WHAT IS REQUIRED:
Write out the opening lines of the data word for word, up to and including the line with "total: 7012.39 -> 1910.72", and leave every picture and every later line out.

Items from a data source

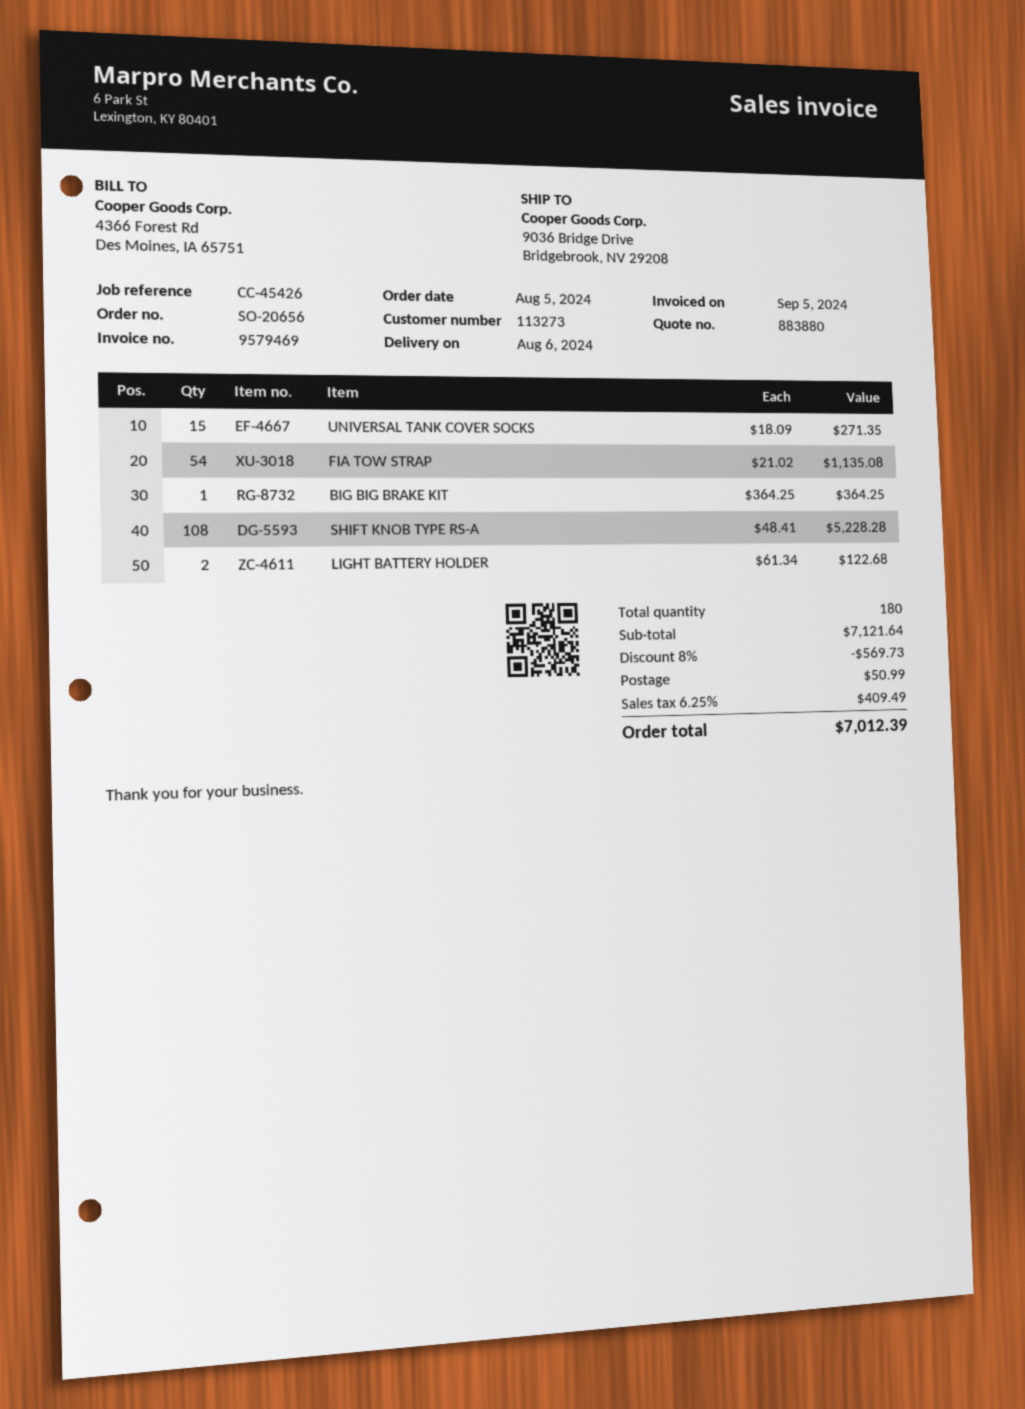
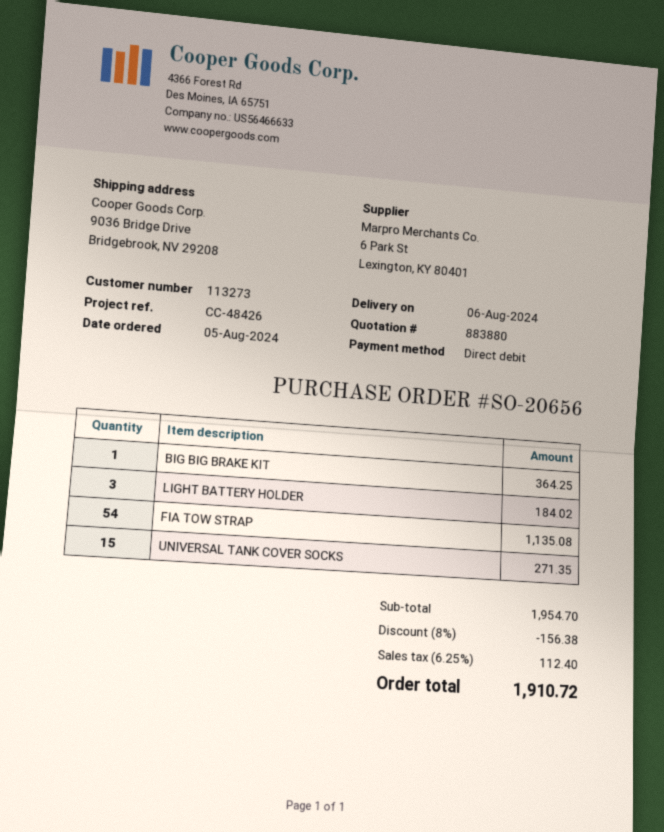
reference: CC-45426 -> CC-48426
SHIFT KNOB TYPE RS-A: 108 for 5228.28 -> none
LIGHT BATTERY HOLDER: 2 for 122.68 -> 3 for 184.02
subtotal: 7121.64 -> 1954.70
discount: 8% = 569.73 -> 8% = 156.38
shipping: 50.99 -> none
tax: 6.25% = 409.49 -> 6.25% = 112.40
total: 7012.39 -> 1910.72

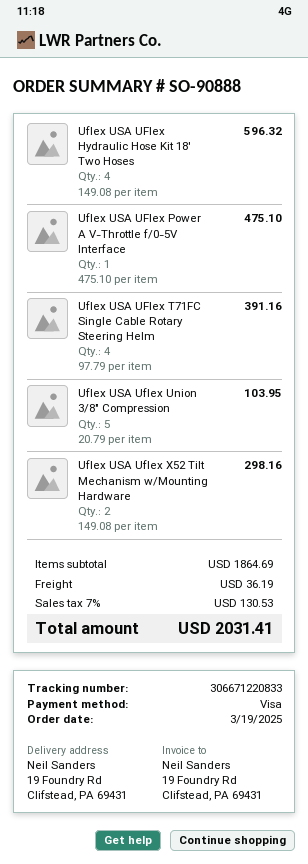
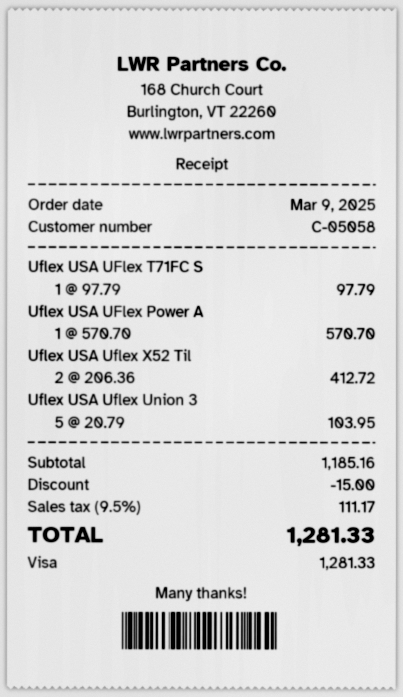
order date: 2025-03-19 -> 2025-03-09
Uflex USA UFlex Hydraulic Hose Kit 18' Two Hoses: 4 x 149.08 = 596.32 -> none
Uflex USA UFlex Power A V-Throttle f/0-5V Interface: 1 x 475.10 = 475.10 -> 1 x 570.70 = 570.70
Uflex USA UFlex T71FC Single Cable Rotary Steering Helm: 4 x 97.79 = 391.16 -> 1 x 97.79 = 97.79
Uflex USA Uflex X52 Tilt Mechanism w/Mounting Hardware: 2 x 149.08 = 298.16 -> 2 x 206.36 = 412.72
subtotal: 1864.69 -> 1185.16
discount: none -> 15.00
shipping: 36.19 -> none
tax: 7% = 130.53 -> 9.5% = 111.17
total: 2031.41 -> 1281.33

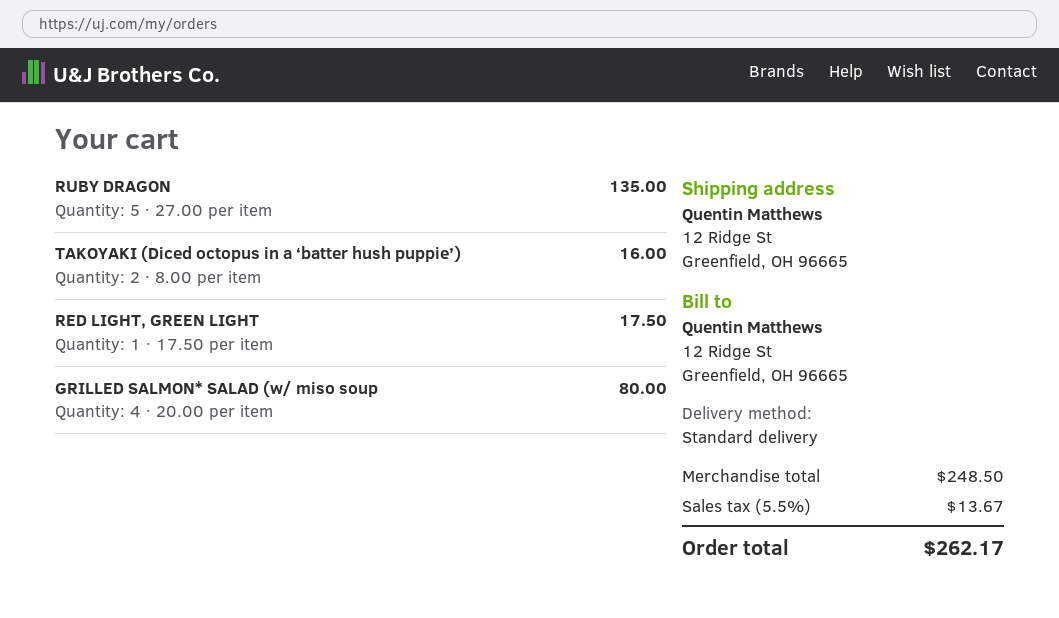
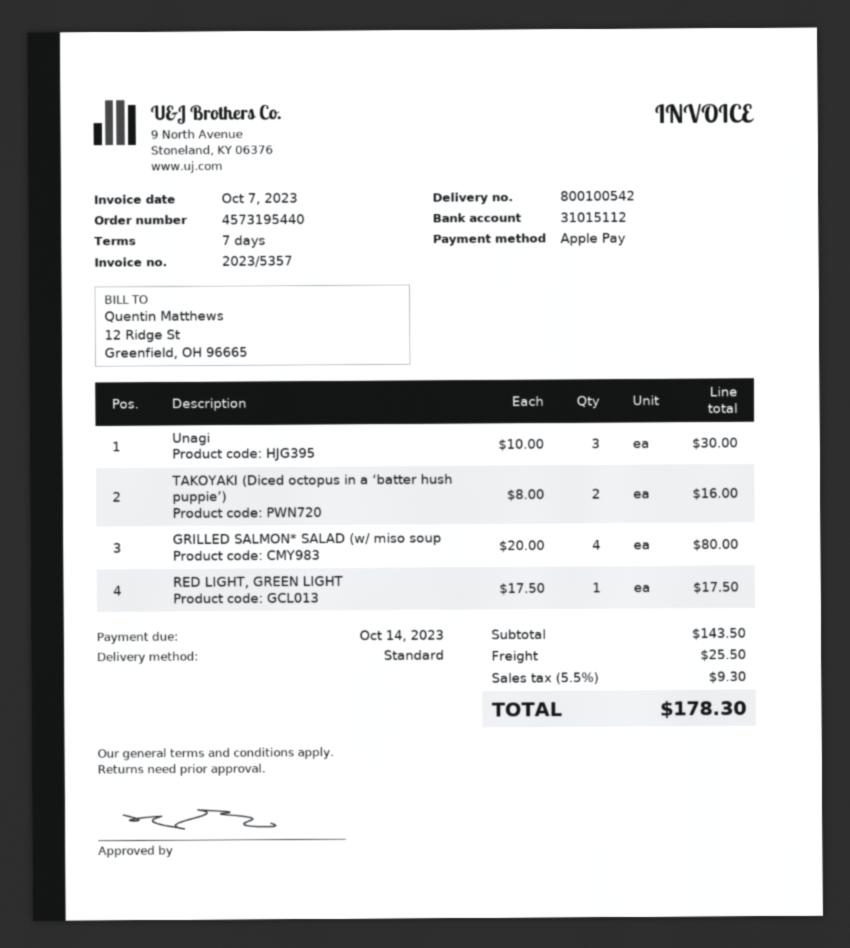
RUBY DRAGON: 5 x 27.00 = 135.00 -> none
Unagi: none -> 3 x 10.00 = 30.00
subtotal: 248.50 -> 143.50
shipping: none -> 25.50
tax: 5.5% = 13.67 -> 5.5% = 9.30
total: 262.17 -> 178.30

SOLUTION TO THIS EXERCISE:
reference: CC-45426 -> CC-48426
SHIFT KNOB TYPE RS-A: 108 for 5228.28 -> none
LIGHT BATTERY HOLDER: 2 for 122.68 -> 3 for 184.02
subtotal: 7121.64 -> 1954.70
discount: 8% = 569.73 -> 8% = 156.38
shipping: 50.99 -> none
tax: 6.25% = 409.49 -> 6.25% = 112.40
total: 7012.39 -> 1910.72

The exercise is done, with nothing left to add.